AN INVESTIGATIVE BIOFIRE SPUTUM FILM ARRAY PANEL IMPROVES RAPID DIAGNOSTICS IN PATIENTS HOSPITALIZED WITH COMMUNITY ACQUIRED PNEUMONIA

Background: With standard diagnostic methods, the etiologic pathogen of community acquired pneumonia (CAP) is detected in ≤ 50% hospitalized CAP patients. In our previous studies using a diagnostic “bundle”, we were able to detect etiologic pathogens in ≥ 70 % of the patients. Our bundle consisted of a nasopharyngeal swab for Biofire film array, that detects 9 viral genera, nucleic acid amplification testing (NAAT) for Streptococcus pneumoniae (S. pneumo) and Staph. Aureus, urine antigens for Legionella, and S. pneumo, and cultures of sputum and blood. The current study is designed to determine if a next generation PCR Biofire Multiplex Investigational Sputum Pneumonia Panel (BIPP) will improve detection of candidate pathogens.

Methods: Starting in January 2017, we compared the standard bundle to BIPP. Herein we report results in the first 120 patients admitted with CAP. The BIPP requires sputum or a sputum equivalent. The panel includes probes for 9 viral Genera, 18 bacterial pathogens, and 7 antibiotic resistance genes. Serum procalcitonin (PCT) levels were used to separate bacterial colonization from bacterial invasion.

Results: Of the first 120 patients 64 were evaluable. Patients with inadequate data collection or an alternative diagnosis were non-evaluable. Influenza was detected in 19 of the 64 (29.7%) patients with the standard bundle and 29 of 64 (45.3%) patients with the BIPP, p < 0.07. Similarly, 38 potential bacterial pathogens were detected with the standard bundle vs 52 with the addition of BIPP. Detection of both potential bacterial and viral pathogens occurred in 19 of 64 (29.7%) patients with the standard bundle as compared to 41 of 64 (64.1%) patients with the BIPP, p < .0.0001. The median PCT level in 8 virus only patients was 0.07 ng/ml. In comparison, there were 14 patients wherein BIPP detected a mixture of virus plus bacteria (V+B) but the median PCT was 0.09, similar to the virus only patients, p = 0.70. In contrast, 23 patients had V + B detection with a PCT median value of 3.4 ng/ml, which was significantly higher than virus only patients, p = 0.001, and similar to bacterial only patients, p = 0.6. Hence, if a concomitant PCT was < 0.25 ng/ml, the detected bacteria were interpreted as colonizing and not invading. Overall the standard bundle detected a pathogen in 84% of evaluated patients as compared to 98% when BIPP results were included.

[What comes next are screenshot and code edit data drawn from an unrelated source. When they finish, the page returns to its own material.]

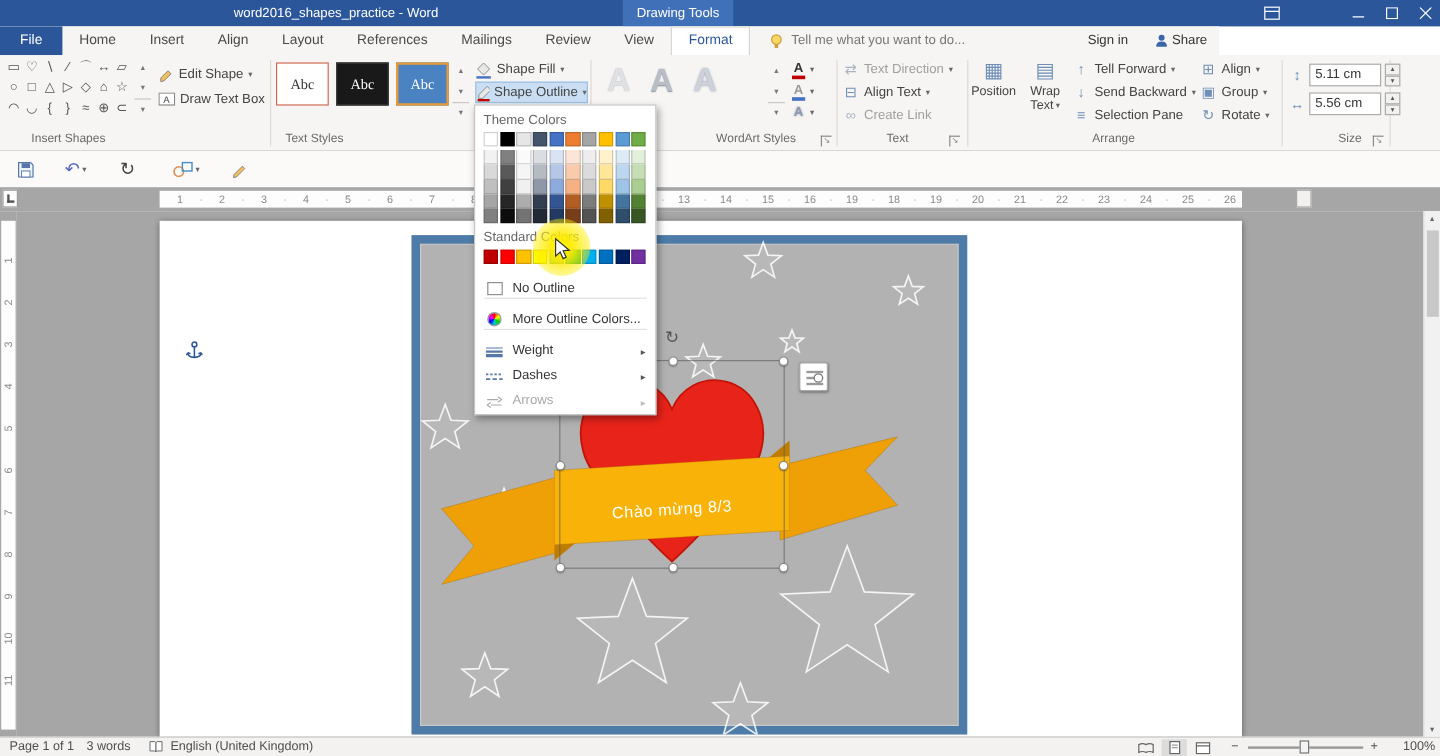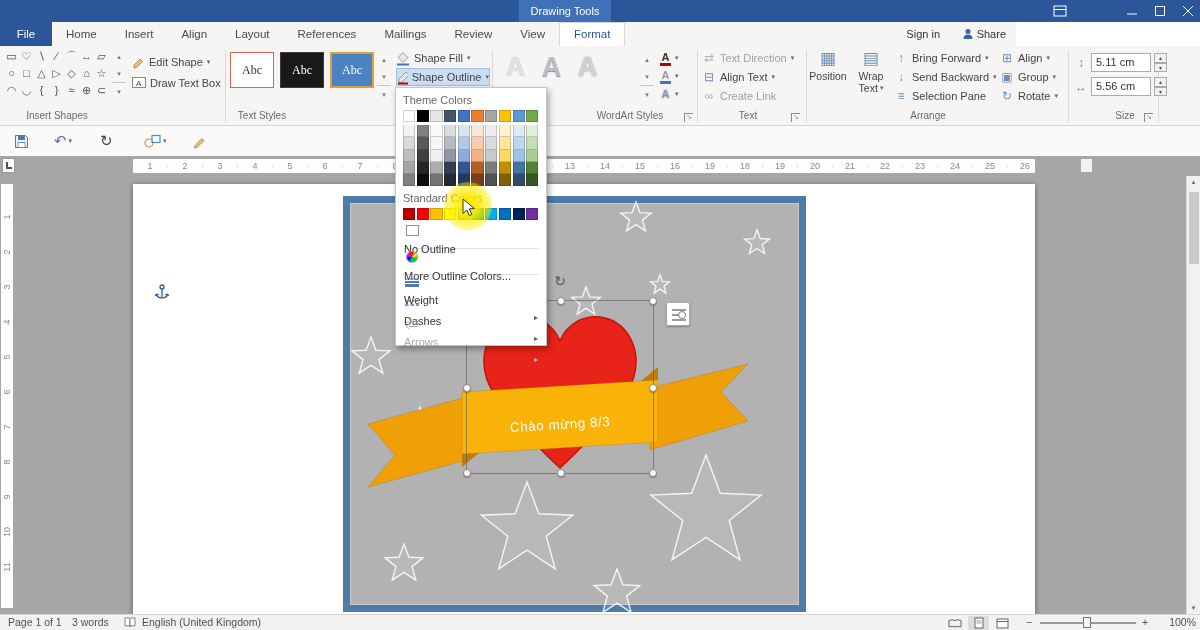--- a/index.html
+++ b/index.html
@@ -119,39 +119,40 @@
   
   #outline-menu { position:absolute; left:395px; top:87px; width:152px; background:#fff; border:1px solid #c6c6c6; box-shadow:2px 3px 6px rgba(0,0,0,0.35); padding:5px 7px 5px; z-index:80; }
   .menu-title { font-size:11px; color:#666; margin:1px 0 4px; }
   #theme-grid { display:flex; gap:1.5px; }
   .sw-col { display:flex; flex-direction:column; }
   .sw { width:12.2px; height:12.2px; border:1px solid rgba(0,0,0,0.18); }
   .sw.main { margin-bottom:3px; }
   .sw.var { border-top:none; }
   .sw-col .sw.var:first-of-type { border-top:1px solid rgba(0,0,0,0.18); }
   #standard-colors-row { display:flex; gap:1.5px; margin:3px 0 5px; }
-  .mi { display:flex; align-items:flex-start; height:21px; gap:7px; font-size:11px; color:#333; padding:0 1px;flex-direction:column; }
+  .mi { display:flex; align-items:flex-end; height:21px; gap:7px; font-size:11px; color:#333; padding:0 1px; }
   .mic { width:16px; display:flex; justify-content:center; }
   .mi .sub { margin-left:auto; font-size:8px; color:#555; }
   .msep { height:1px; background:#e2e2e2; margin:2px 0; }
   .noout-ic { width:13px; height:11px; background:#fff; border:1px solid #909090; }
   .wheel-ic { width:12px; height:12px; border-radius:50%; border:1px solid #999;
     background:conic-gradient(#f00,#ff0,#0c0,#0cc,#00f,#f0f,#f00); }
 
   
   #click-highlight { position:absolute; left:444px; top:182px; width:48px; height:48px; border-radius:50%; z-index:90; pointer-events:none;
     background:radial-gradient(circle, rgba(255,236,0,0.95) 25%, rgba(255,236,0,0.5) 62%, rgba(255,236,0,0) 100%); }
   #cursor { position:absolute; left:462px; top:198px; z-index:95; pointer-events:none; }
 </style>
 </head>
 <body>
 
 <div class="app">
 
   <div id="titlebar">
+    <div id="tb-title">word2016_shapes_practice - Word</div>
     <div id="context-tab">Drawing Tools</div>
     <div class="winbtn" id="ribbon-opts-btn">
       <svg width="14" height="12">
           <rect x="1" y="1" width="12" height="10" fill="none" stroke="#fff"></rect>
           <line x1="1" y1="4.5" x2="13" y2="4.5" stroke="#fff"></line>
         </svg>
     </div>
     <div class="winbtn" id="min-btn">
       <svg width="10" height="10">
           <line x1="0" y1="8" x2="10" y2="8" stroke="#fff"></line>
@@ -176,20 +177,27 @@
 
       <div class="tab">Home</div>
         <div class="tab">Insert</div>
         <div class="tab">Align</div>
         <div class="tab">Layout</div>
         <div class="tab">References</div>
         <div class="tab">Mailings</div>
         <div class="tab">Review</div>
         <div class="tab">View</div>
         <div class="tab active" id="format-tab">Format</div>
+      <div id="tellme">
+        <svg width="12" height="13">
+            <circle cx="6" cy="5" r="4" fill="#f8d860" stroke="#caa23c"></circle>
+            <rect x="4.5" y="9" width="3" height="3" rx="0.5" fill="#caa23c"></rect>
+          </svg>
+        <span>Tell me what you want to do...</span>
+      </div>
     </div>
     <div id="signin">Sign in</div>
     <div id="share">
       <svg width="10" height="12">
           <circle cx="5" cy="3.5" r="2.5" fill="#3a66a8"></circle>
           <path d="M0.5,11 Q0.5,6.5 5,6.5 Q9.5,6.5 9.5,11 Z" fill="#3a66a8"></path>
         </svg>
       <span>Share</span>
     </div>
   </div>
@@ -332,21 +340,21 @@
     <div id="wraptext-btn">
       <span class="bigicon">▤</span>
       <span>Wrap</span>
       <span style="display:flex;gap:2px;align-items:center">
           <span>Text</span>
           <span class="dd">▾</span>
         </span>
     </div>
     <div class="rib-btn-row" style="left:894px; top:3px;">
       <span class="icon-glyph">↑</span>
-      <span>Bring Forward</span>
+      <span>Tell Forward</span>
       <span class="dd">▾</span>
     </div>
     <div class="rib-btn-row" style="left:894px; top:22px;">
       <span class="icon-glyph">↓</span>
       <span>Send Backward</span>
       <span class="dd">▾</span>
     </div>
     <div class="rib-btn-row" style="left:894px; top:41px;">
       <span class="icon-glyph">≡</span>
       <span>Selection Pane</span>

Conclusions: With a rapid diagnostic bundle, a candidate etiologic pathogen can be detected in 80% of the patients with CAP and using the BIPP platform, the detection rate increases to 98%. Moreover, PCT levels successfully adjudicated whether detected bacteria were colonizing or invading. Thus, the increase in rapid pathogen detection coupled with PCT levels offers great potential for improvements in antibiotic stewardship, including reduction in overuse of antibiotics and allowing for targeted treatment in patients with CAP.